With tens of thousands of mouths to feed, cooks like Harry Petcher had to work quickly to make sure everyone got a meal.
Narrator: In the summer of 1944, the Hanford site employed more than 50,000 construction workers, scientists, and military personnel. Feeding this enormous workforce was no easy task. Eight enormous mess halls operated 24 hours a day. Harry Petcher of the Olympic Commissary Company explains how they kept enough food on the table.
Harry Petcher: The way it worked was, all this food was being dished up by the cooks in great big bowls. It was all prepared family-style. The waitresses would run with these big carts up to the front, where the cooks were dishing this stuff out into what we called family pans, like say for fried chicken. They would heap these big pans with fried chicken. They would run down the aisle and scoot it on these tables, where all these guys were sitting, banging their hands. It looked like a prison camp to me.
A table took care of 12 people. There was two bowls of potatoes, two bowls of chicken, two bowls of beef, or whatever was being served that day. As fast as the carts were emptied, another cart was right behind them. There was no such thing as you could sit anywhere you wanted. You would come into the mess hall, they would run you right down to the first table. As fast as those tables got emptied of men, all those dishes were picked up again and put into the dish room and brought back out.
Cook Harry Petcher explains how he and his crew were able to churn out an incredible 50,000 box lunches a day.
Narrator: Employees who were working too far out on the Hanford reservation to visit the mess halls could order a box lunch for 55 cents. Every day, more than 20 refrigerated trucks picked up box lunches after breakfast and delivered them to workers around the site
Harry Petcher: A typical box lunch would be a cheese sandwich, and a meat, and maybe a peanut butter jelly. 3 ounces per sandwich. Basically, you got to remember that the guys were working a 10 to 12 hour shift. In the box lunches, we used to give them a cold baked potato, because we would get so many potatoes from Moses Lake and up through that area. Another thing, we dropped two salt tablets in each one. The men were told to take these salt tablets every day.
The first day I think I made something like 500 of them. That went on, then we got the second mess hall, and the third mess hall, the fourth mess hall, because people were just coming in. Until finally Bob Burton, who one of the DuPont project managers, said, “We need a space for manufacturing of these box lunches.”

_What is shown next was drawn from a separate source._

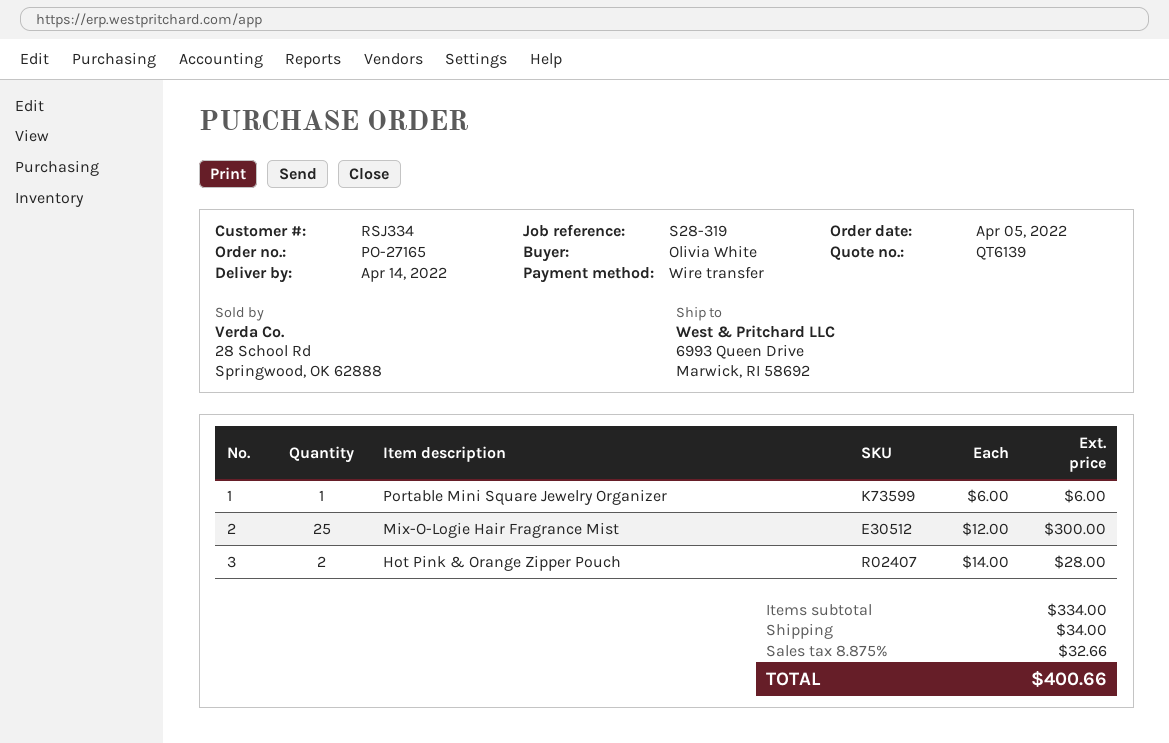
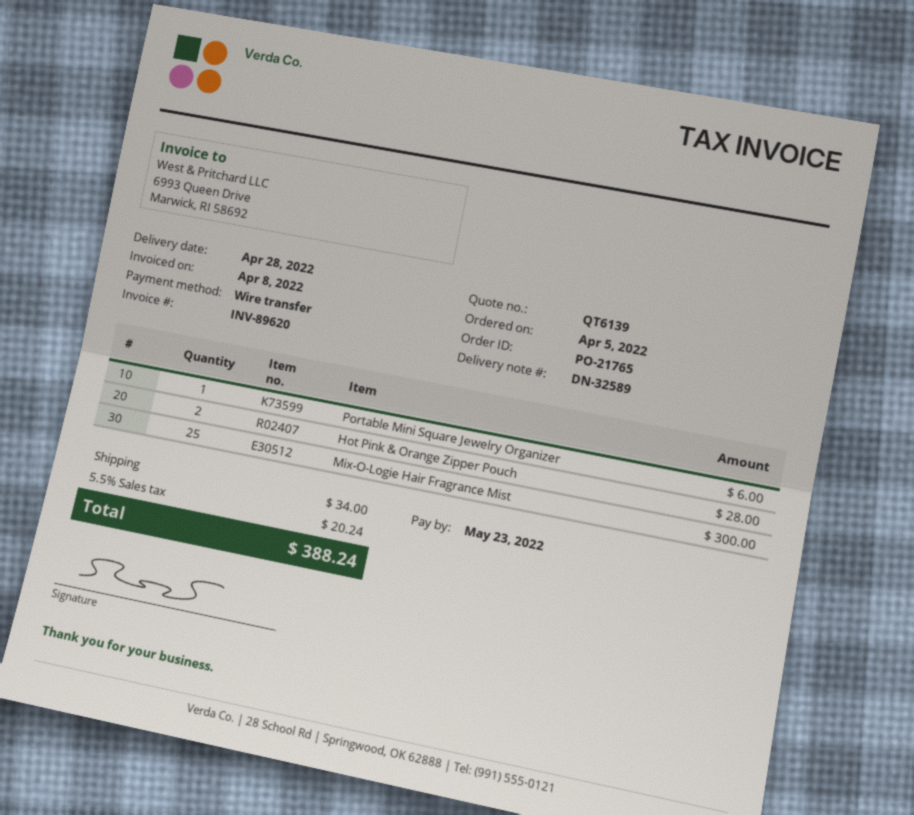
order number: PO-27165 -> PO-21765
delivery date: 2022-04-14 -> 2022-04-28
tax: 8.875% = 32.66 -> 5.5% = 20.24
total: 400.66 -> 388.24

They built a complete unit. It took maybe six days. And at my peak, we were making anywhere from 50,000 to 55,000 box lunches a day. It was a 24-hour operation. I had about 370 some odd people, mostly women that were wives of the construction workers.

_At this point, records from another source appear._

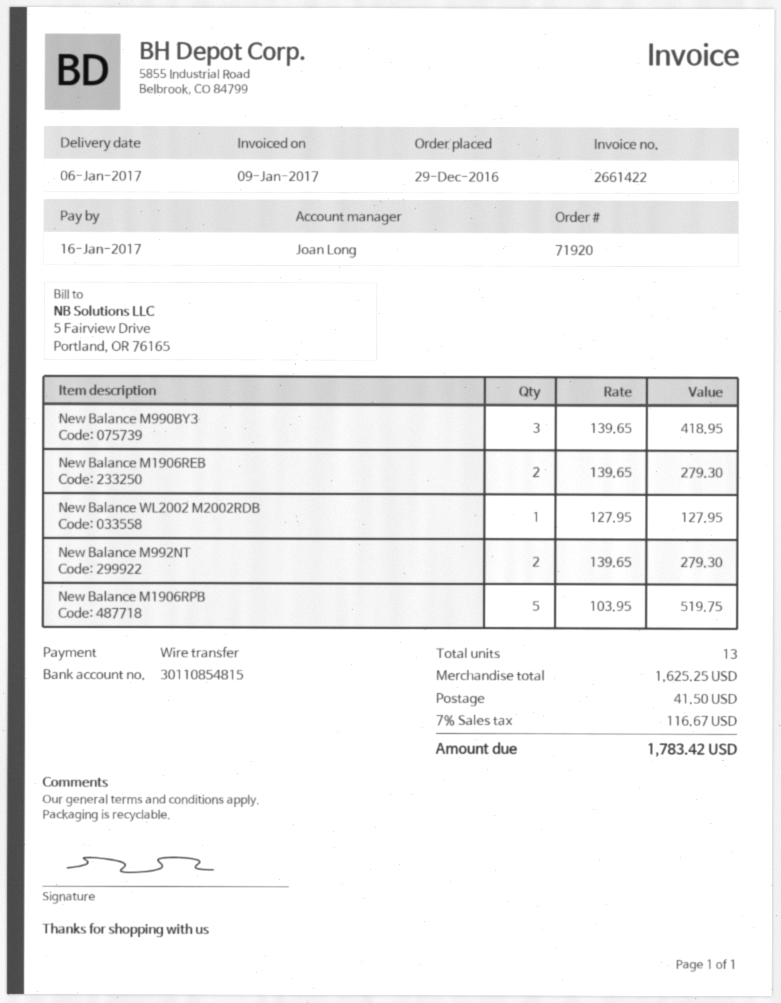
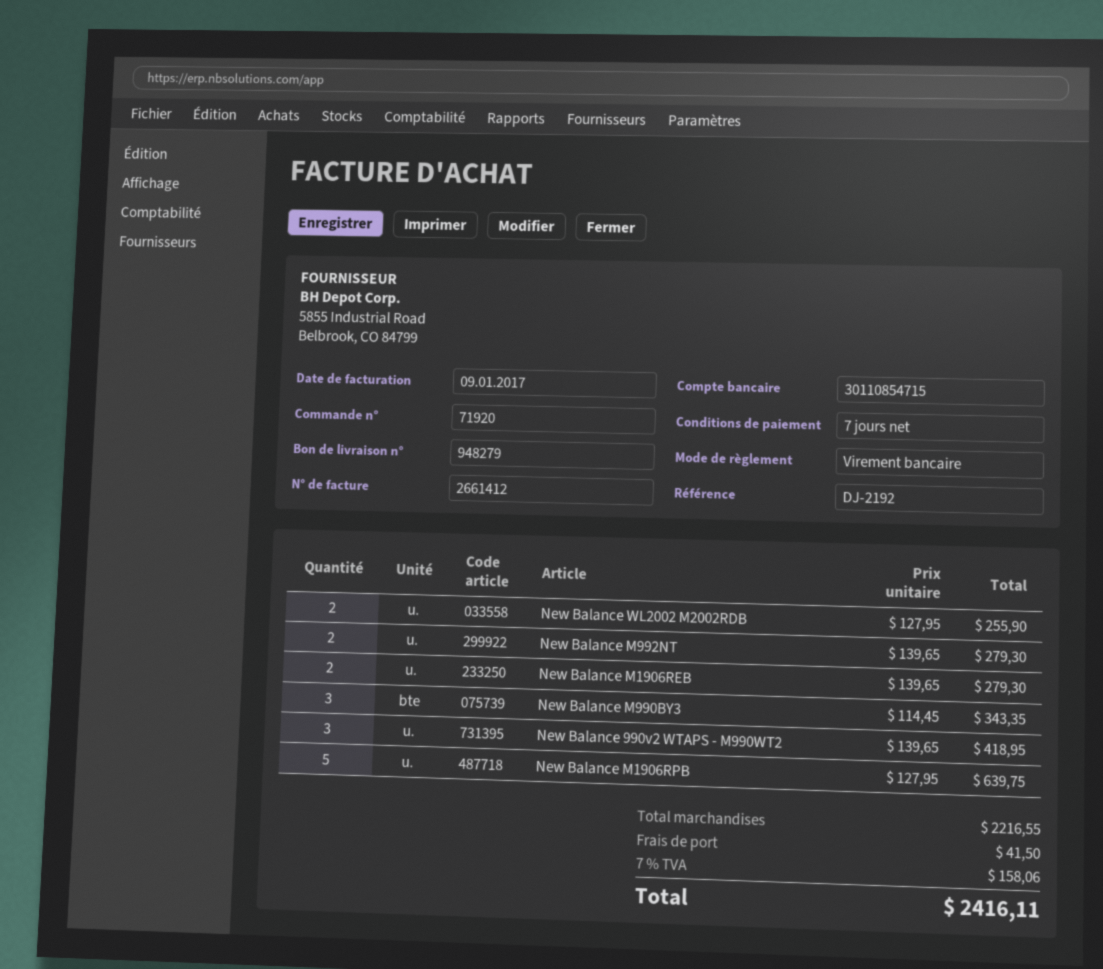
invoice number: 2661422 -> 2661412
bank account: 30110854815 -> 30110854715
New Balance M990BY3: 3 x 139.65 = 418.95 -> 3 x 114.45 = 343.35
New Balance WL2002 M2002RDB: 1 x 127.95 = 127.95 -> 2 x 127.95 = 255.90
New Balance M1906RPB: 5 x 103.95 = 519.75 -> 5 x 127.95 = 639.75
New Balance 990v2 WTAPS - M990WT2: none -> 3 x 139.65 = 418.95
subtotal: 1625.25 -> 2216.55
tax: 7% = 116.67 -> 7% = 158.06
total: 1783.42 -> 2416.11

Carol Roberts, who grew up at Hanford during the Manhattan Project, credits the women of Hanford for their hard work in raising their families.
Narrator: The Manhattan Project was, for the most part, a project led and implemented by men. But Carol Roberts notes that women made important contributions on a number of fronts.
Carol Roberts: I think really the biggest contribution that women did was raising their families here in Richland. They did immediately get involved in their church for their kids. Their kids went to Sunday school. They were in Boy Scouts, Girl Scouts—it was called Campfire Girls then. When the government took over, they had women that were willing to give dance classes, music.
In the beginning, there were mostly men hired here. Jobs that women could fill on the outside weren’t available for them here.